Wes from The RW/RR Challenge: Fresh Meat: He screamed at his girlfriend and called her dumb, verbally abused his team partner and topped it off by threatening the rest of the cast with bodily harm if they didn't do things his way.
And they say chivalry is dead.
To find out if any human being could really be that awful, I went straight to those who bore the brunt of his misdeeds: girlfriend Johanna and fellow castmember Theo (my favorite funnyguy).
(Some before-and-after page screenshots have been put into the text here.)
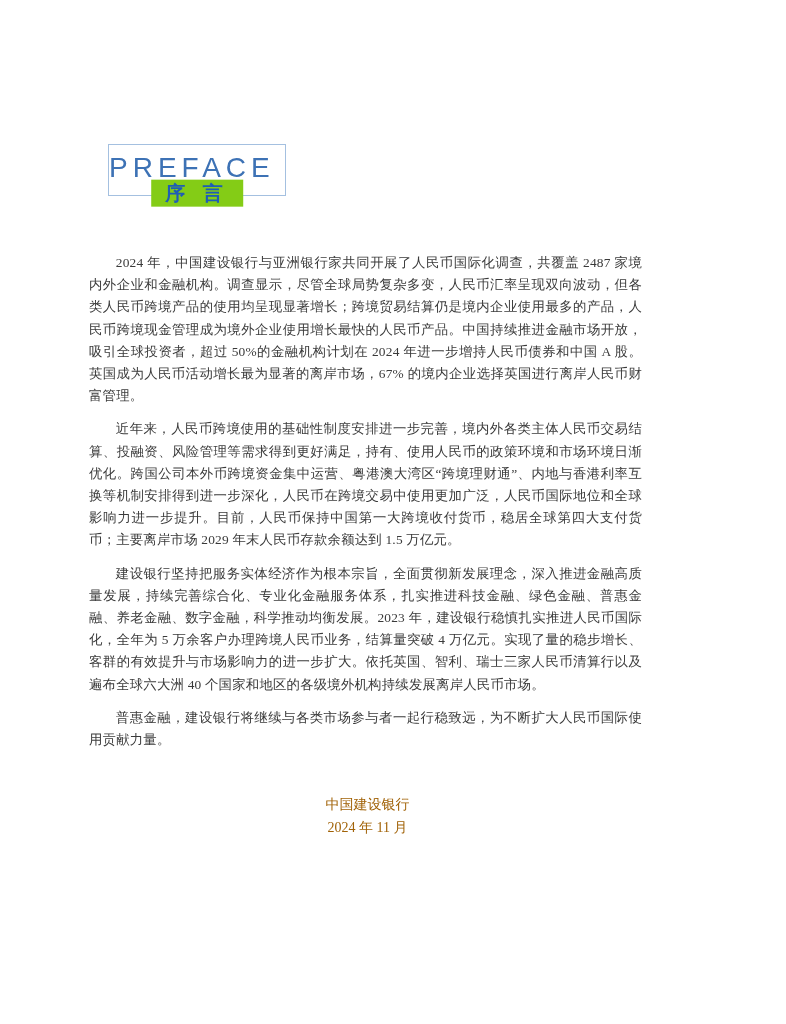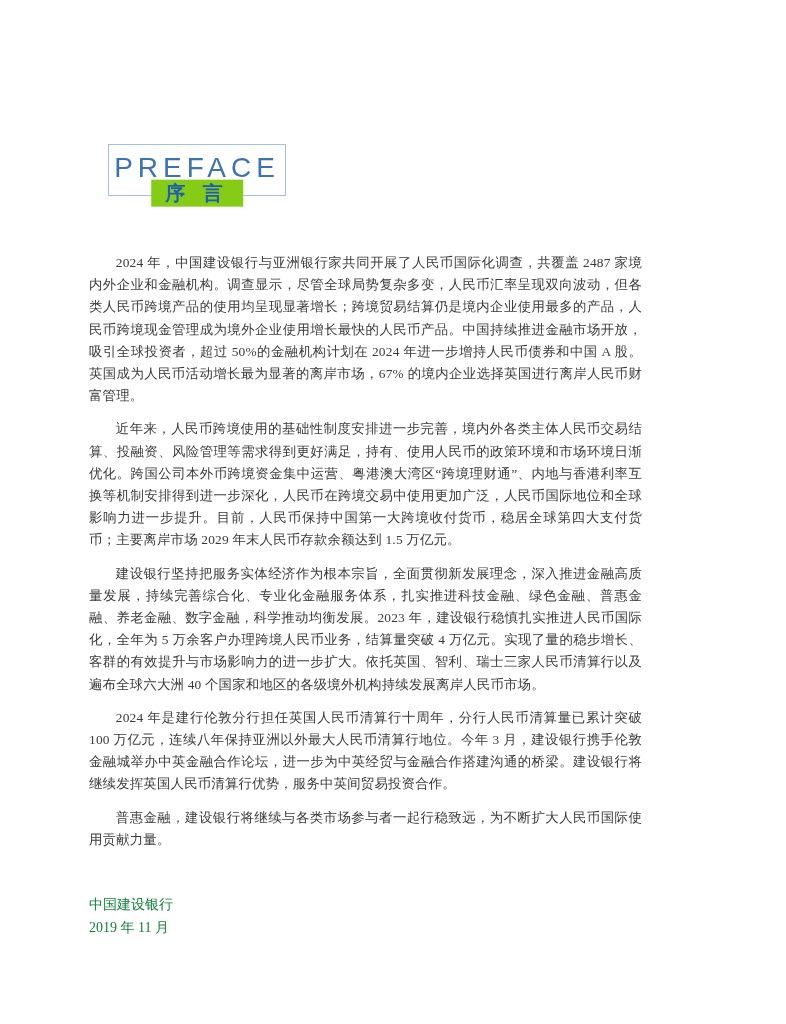--- a/index.html
+++ b/index.html
@@ -21,21 +21,21 @@
     position: absolute;
     left: 108px;
     top: 144px;
     width: 178px;
     height: 52px;
     border: 1px solid #a4c0e0;
     box-sizing: border-box;
   }
   .preface-en {
     width: 100%;
-    text-align: center;
+    text-align: left;
     line-height: 46px;
     font-size: 28px;
     letter-spacing: 5px;
     font-weight: 400;
     color: #3d72b5;
     font-family: "Liberation Sans", "DejaVu Sans", sans-serif;
     white-space: nowrap;
   }
   .preface-zh {
     position: absolute;
@@ -65,42 +65,41 @@
     line-height: 22.2px;
     color: #3a3a3a;
     text-align: justify;
     text-indent: 2em;
     letter-spacing: 0.2px;
   }
 
   
   .signature {
     margin-top: 42px;
-    text-align: left;
+    text-align: center;
     font-size: 14px;
     line-height: 23px;
-    color: #15803d;
+    color: #a16207;
   }
 </style>
 </head>
 <body>
 
 <div class="page">
 
   <div class="preface-box">
     <div class="preface-en">PREFACE</div>
     <div class="preface-zh">序 言</div>
   </div>
 
   <div class="body-text">
     <p>2024 年，中国建设银行与亚洲银行家共同开展了人民币国际化调查，共覆盖 2487 家境内外企业和金融机构。调查显示，尽管全球局势复杂多变，人民币汇率呈现双向波动，但各类人民币跨境产品的使用均呈现显著增长；跨境贸易结算仍是境内企业使用最多的产品，人民币跨境现金管理成为境外企业使用增长最快的人民币产品。中国持续推进金融市场开放，吸引全球投资者，超过 50%的金融机构计划在 2024 年进一步增持人民币债券和中国 A 股。英国成为人民币活动增长最为显著的离岸市场，67% 的境内企业选择英国进行离岸人民币财富管理。</p>
     <p>近年来，人民币跨境使用的基础性制度安排进一步完善，境内外各类主体人民币交易结算、投融资、风险管理等需求得到更好满足，持有、使用人民币的政策环境和市场环境日渐优化。跨国公司本外币跨境资金集中运营、粤港澳大湾区“跨境理财通”、内地与香港利率互换等机制安排得到进一步深化，人民币在跨境交易中使用更加广泛，人民币国际地位和全球影响力进一步提升。目前，人民币保持中国第一大跨境收付货币，稳居全球第四大支付货币；主要离岸市场 2029 年末人民币存款余额达到 1.5 万亿元。</p>
     <p>建设银行坚持把服务实体经济作为根本宗旨，全面贯彻新发展理念，深入推进金融高质量发展，持续完善综合化、专业化金融服务体系，扎实推进科技金融、绿色金融、普惠金融、养老金融、数字金融，科学推动均衡发展。2023 年，建设银行稳慎扎实推进人民币国际化，全年为 5 万余客户办理跨境人民币业务，结算量突破 4 万亿元。实现了量的稳步增长、客群的有效提升与市场影响力的进一步扩大。依托英国、智利、瑞士三家人民币清算行以及遍布全球六大洲 40 个国家和地区的各级境外机构持续发展离岸人民币市场。</p>
-    <p>2024 年是建行伦敦分行担任英国人民币清算行十周年，分行人民币清算量已累计突破 100 万亿元，连续八年保持亚洲以外最大人民币清算行地位。今年 3 月，建设银行携手伦敦金融城举办中英金融合作论坛，进一步为中英经贸与金融合作搭建沟通的桥梁。建设银行将继续发挥英国人民币清算行优势，服务中英间贸易投资合作。</p>
     <p>普惠金融，建设银行将继续与各类市场参与者一起行稳致远，为不断扩大人民币国际使用贡献力量。</p>
 
     <div class="signature">
       <div>中国建设银行</div>
-      <div>2019 年 11 月</div>
+      <div>2024 年 11 月</div>
     </div>
   </div>
 
 </div>
 
 </body></html>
Johanna, believe it or not, is still with Wes (I'll pause while you digest that) and jumps to her man's defense. "Wes is a very competitive person and very athletic," she says. "His feeling was, 'I deserve to be here until the end because I'm physically better than a lot of these people.' And they don't show everything. For example, on the first episode there's this clip where he kicks people out of the room and looks like a jerk. But the only reason he did that was Coral, Tanya and Theo had kicked us out of the alumni room."
Still, the lovely and--I'll say it because everyone's thinking it--sorely mismatched Johanna admits Wes' bad behavior was not all in the eyes of the producers. "The words that come out of his mouth did come out of his mouth. The things he did, he did. It's, like, take responsibility. But he kind of understands now he needs to keep his temper under control."
Theo sees it another way. "The quality of the people on the Challenge has really changed over the years," he says. "Now, it's, like, For the love of God, somebody mail us a box of Bibles and get me the eff out of here!' I'm very serious. Wes is not the kind of guy I'd want to spend an afternoon with. I'm not sure why Johanna's with him. She probably has some self-esteem issues. She's a pretty girl and she's honestly as sweet as can be, which kind of makes you more mad at him, because it's like, 'You lucky bastard.' But at least you know when he goes out on a summer day, he'll always get a really bad sunburn."
Told ya. Funny. And speaking of, Theo's still in the running for Last Comic Standing, which I'll tell you about in Monday's chat.
Verdict: Paraphrasing the immortal words of Theo, I have no idea what Wes' problem is, 'cause I don't speak idiot.